When I moved to Sheffield I decided to get involved with as much as possible to find out more about the city and the people. One of the first things I did, without realising how big and important the annual event is, was to sign up as a volunteer for Sheffield Doc/Fest. To point out how important the event is it included the premier of a film from the Oscar award-winning director Martin Scorsese, who even appeared on Skype at the festival.
I worked in the interactive part of the festival which, from 7-12th of June, showcased interactive documentaries on computers and iPads as well as games and a story on the virtual reality headset Oculus Rift. We were based in the Millennium Gallery in the centre of Sheffield, which was a lovely space to work in for the week, and were there to help people understand and show how things worked.
My favourites in the exhibit where the two games, Type:Rider and Papers, Please. Type:Rider is a platformer game where you play as two little dots that teaches you the history of typography. In Papers, Please you work on border control and have strict rules about which people you can let in. You also have the opportunity to get bribes as you need more money to look after your family and pay the bills, but can get caught. In the ending I got I was dobbed in by my neighbour for taking a bribe and sent myself and my family to jail.
On a few of the days we had sessions to organise as well, which included setting up the room and looking after the speakers and delegates. These were interesting as some of the talks were linked to the exhibits and you got to hear from the creators and learn a bit more about their pieces.
Doc/Fest also has a number of notable people who attend to show their films, do talks or present at the festival at some point. It was good to see them get involved with the rest of the festival too. The comedian Jeremy Hardy came to some of the sessions we held, and I got quick chance to tell him that I love the News Quiz which he was lovely about.
The greatest part of the week was seeing the editor of the Guardian Alan Rusbridger in our interactive section. He quite happily pottered around looking at the different exhibits and then he got a chance to experience the Oculus Rift. Naturally as he was tackling virtual reality we grabbed our cameras and snapped this frankly amazing but bizarre moment.
What I learnt from Doc/Fest
I don’t know if I learnt these things or they were ideas that I had reinforced throughout the week but it definitely gave me something to think about — warning they may sound a bit clichéd.
First of all always expect the unexpected. The interactive section was open to delegates and members of the public and we soon discovered that the Millennium Gallery was a popular place for school trips. So on a couple of occasions we had to quickly get ourselves ready for lots of school children visiting our exhibit. It was excellent to see their interest in it, and also it was great because young children understand computers, games consoles and iPads better than anyone else.

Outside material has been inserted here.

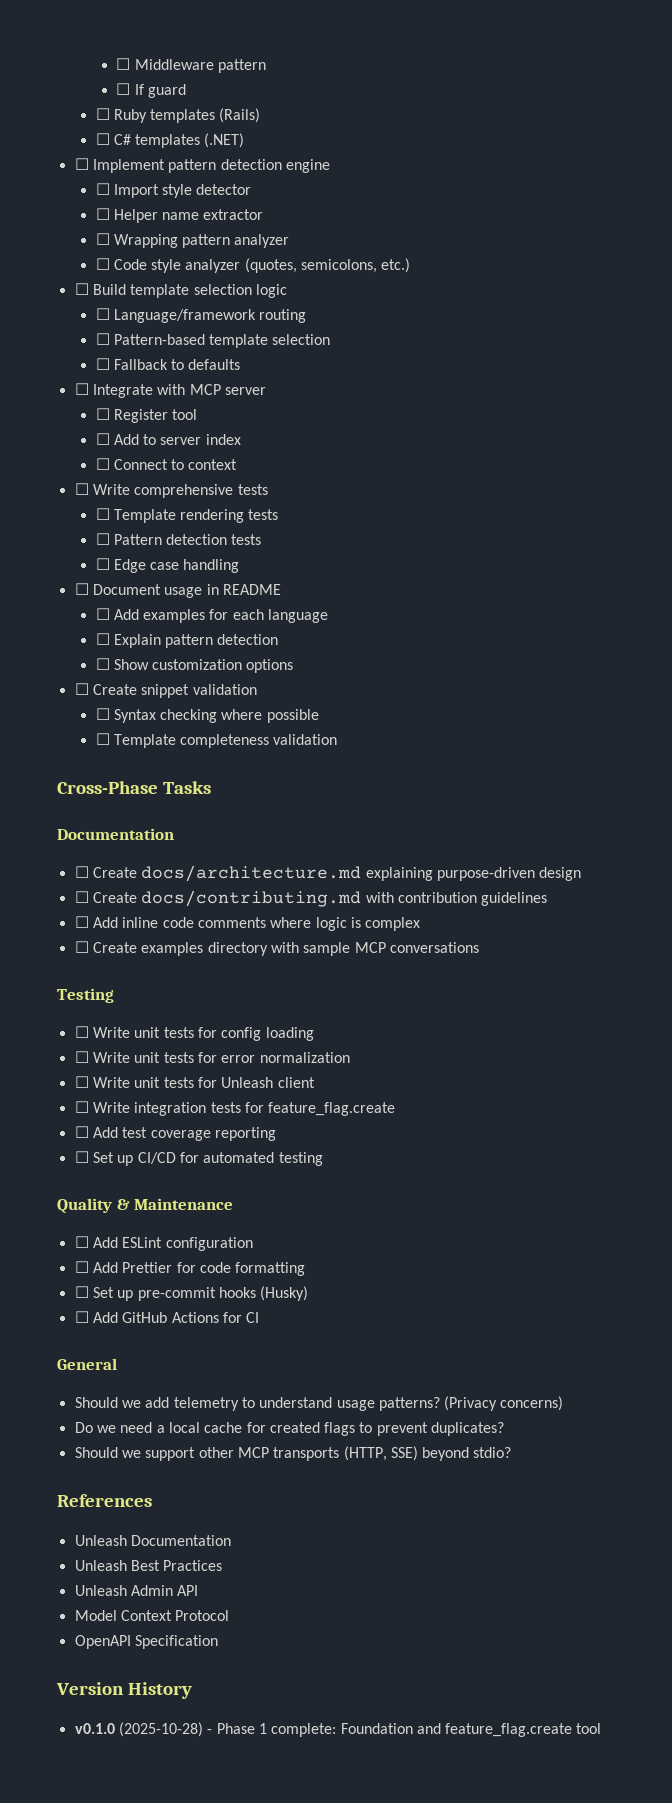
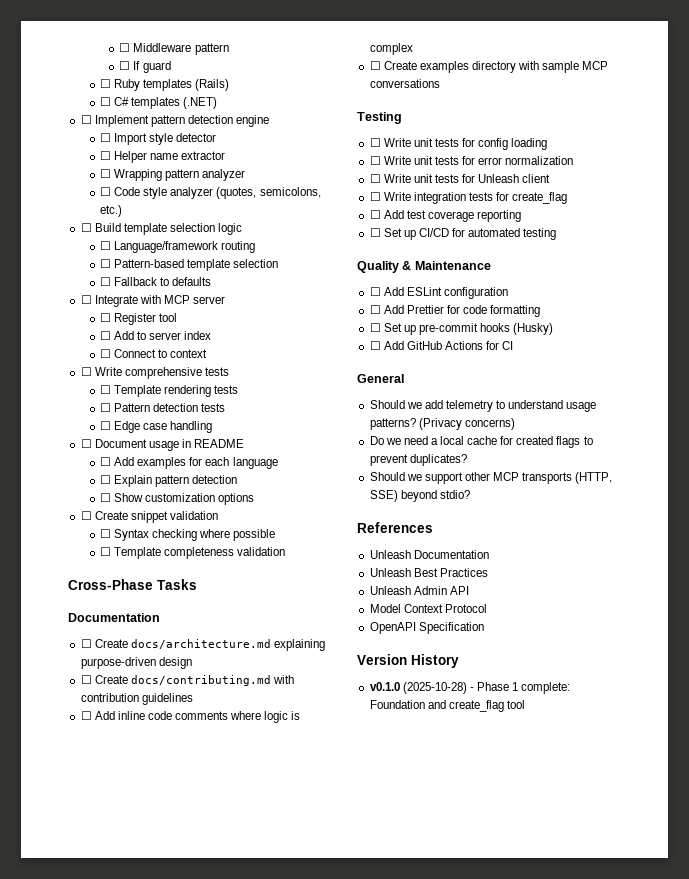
- ☐ Write integration tests for feature_flag.create
+ ☐ Write integration tests for create_flag
- v0.1.0 (2025-10-28) - Phase 1 complete: Foundation and feature_flag.create tool
+ v0.1.0 (2025-10-28) - Phase 1 complete: Foundation and create_flag tool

— Crossover Labs (@xolabs) June 11, 2014
Also the questions that people have are always far more out there than you expect. This included in-depth conversations about the exhibits (some quick revision beforehand always helps) or just general questions. We fielded so many questions about toilets, wifi, the rest of Doc/Fest and where you can get passport style photographs done in Sheffield. This then leads me to my next point.
Be honest and friendly. If you don’t know the answer to something don’t make something up, ask someone else who you think might know. It’s also just more fun if you are friendly when chatting to delegates, the public, other volunteers and staff members and try to learn names as well. Doc/Fest has a reputation of being the friendliest festival, and I think Sheffield as a city is pretty friendly too.
It works the other way round too, be friendly to volunteers. These are the people who will help you out or know the people who can help you out. Also it makes the day more fun when you have silly chats. All delegates had to have their passes scanned when walking around the festival and one lady liked to think of herself as a grocery item each time she was scanned. So when we saw her we had to quickly think of new items to describe her, which varied from lemon curd to toothpaste.
Overall it was a great week. I had no idea what to expect and I was pleasantly surprised. It’s reassuring to know that Sheffield is so friendly and inviting, I learnt a lot and I’ve got a few interesting stories to tell.